When assessing digital tools and maturity, what is not clear to many organizations is how to get started and how to create a road map that leads to improved results, more efficient operations and perhaps most importantly, to ongoing improvement in the production of safe food.

The digital transformation of food safety management programs is a common topic of discussion today, across the full range of media including print, blogs, websites and conferences. It has also been generally acknowledged that the COVID-19 pandemic has significantly accelerated the adoption of various digital technologies. However, let’s be clear, COVID-19 may have accelerated the process, but the process was under way as the only way for food companies to efficiently cope with the increase of required compliance documentation for regulatory bodies, such as FDA, USDA, etc., non-regulatory organizations such as GFSI, and customer specific requirements. COVID-19 has added a sense of urgency, as the fragility of both domestic and international supply chains has been exposed with long-term sources of ingredients or equipment being cut off overnight. We must also overlay the need to manage food safety risk and food fraud vulnerability in real time (or even predict the future, which will be discussed further in a future article). The food industry has also had to adjust to dealing with many aspects of work and production without typical face-to-face interaction—a norm of operating within the environment of a global pandemic over the past two years.
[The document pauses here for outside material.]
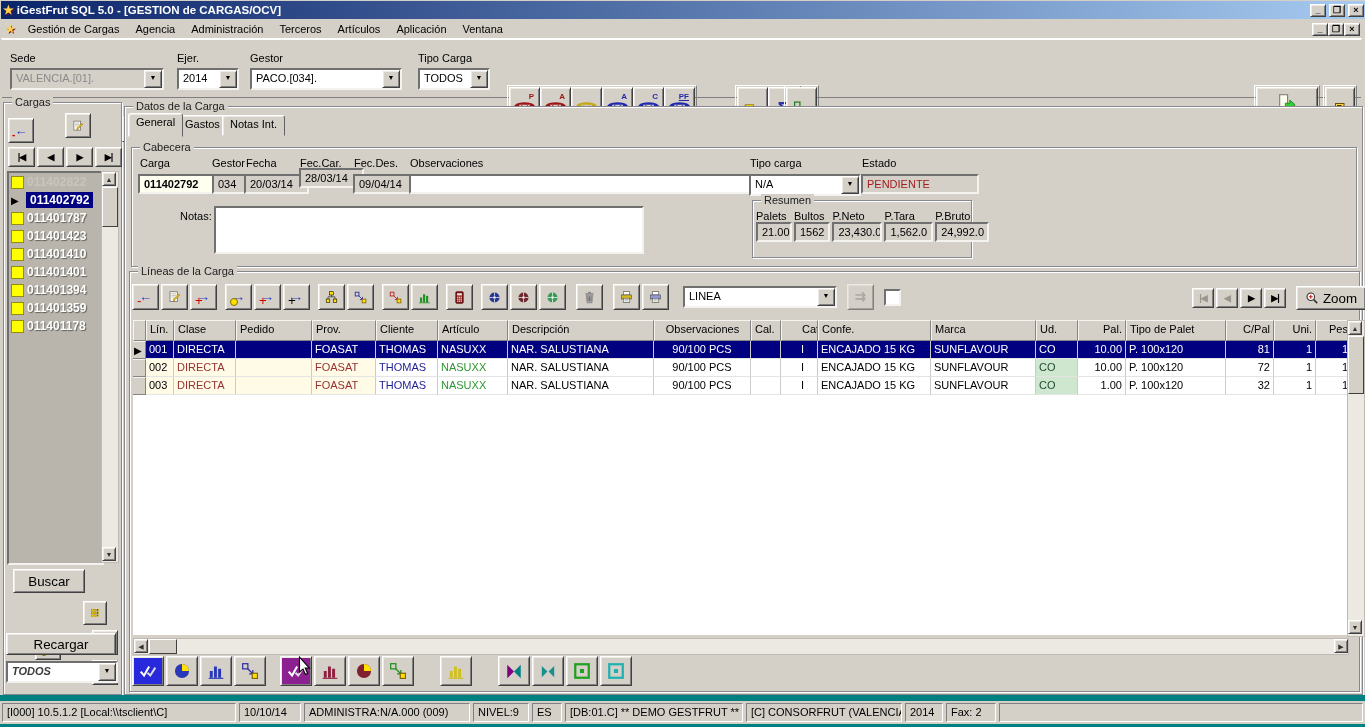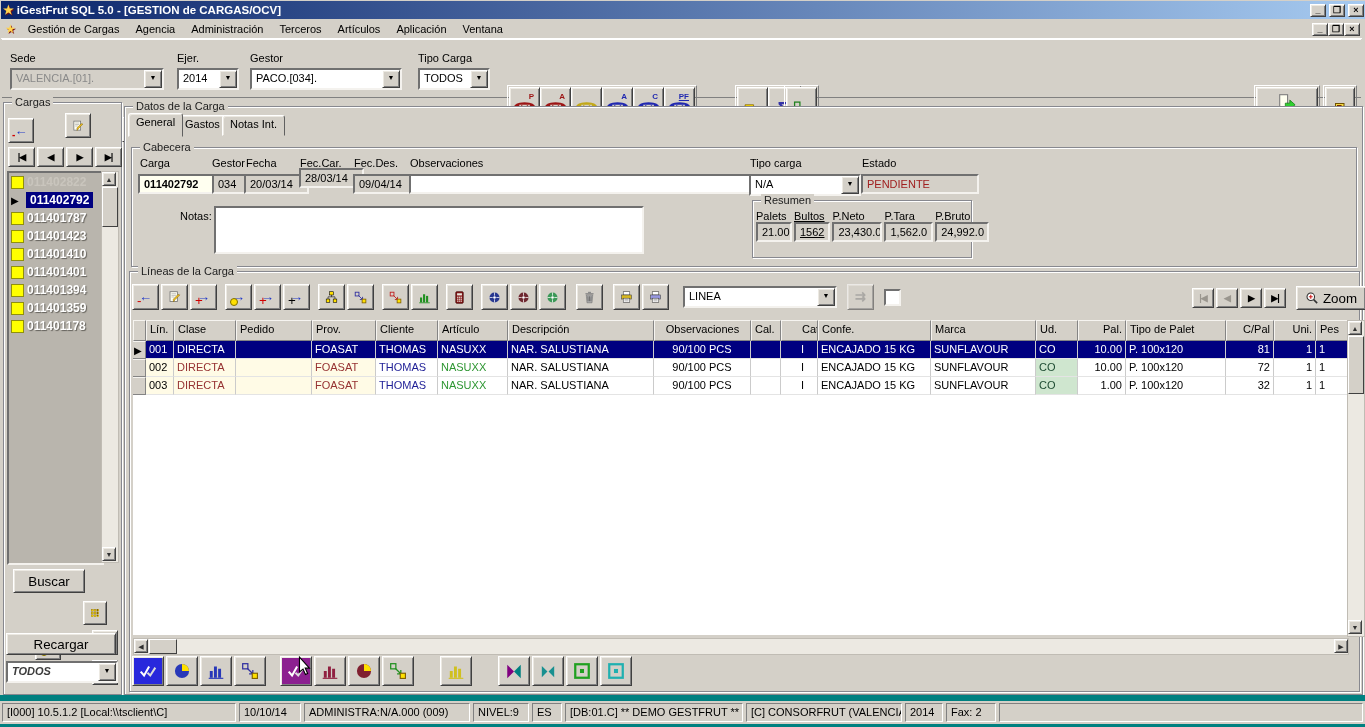"Bultos" div.rescol { text-decoration: underline -> none }
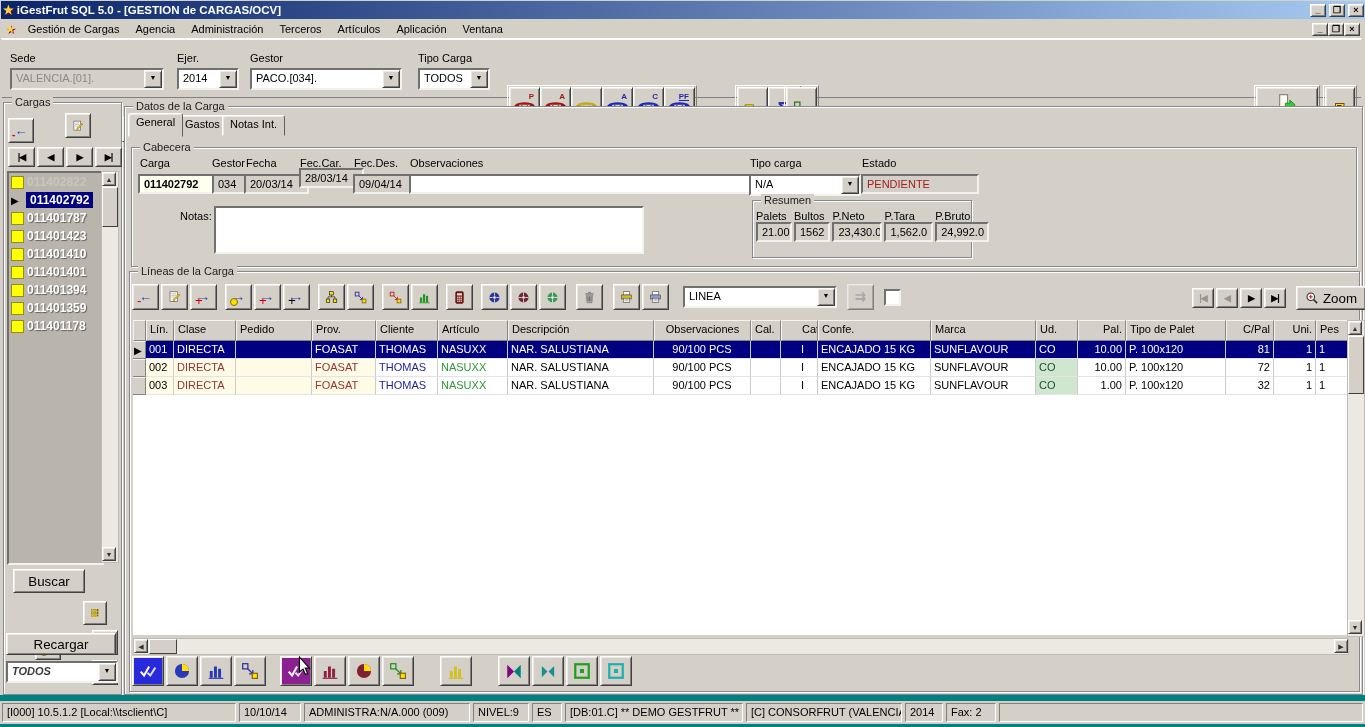"Pes" .c17 { text-align: none -> right }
What is not clear, however, is the meaning of “digital transformation” or the “digitization” of a food safety management program. What is not clear is what these terms mean to individual organizations. The frenzy of buzzwords, “urgent” presentations, blogs and webinars help to create an improved level of awareness but rarely result in concrete actions that lead to improved results. I admit to being guilty of this very hyperbole—in a previous article discussing “Chocolate and Big Data”, I said, “If a food organization is going to effectively protect the public’s health, protect their brand and comply with various governmental regulations and non-governmental standards such as GFSI, horizon scanning, along with the use of food safety intelligent digital tools, needs to be incorporated into food company’s core FSQA program.” Sounds great, but it presupposes a high level of awareness of those “digital tools”. What is not clear to many organizations is how to get started and how to create a road map that leads to improved results, more efficient operations and importantly, to ongoing improvement in the production of safe food.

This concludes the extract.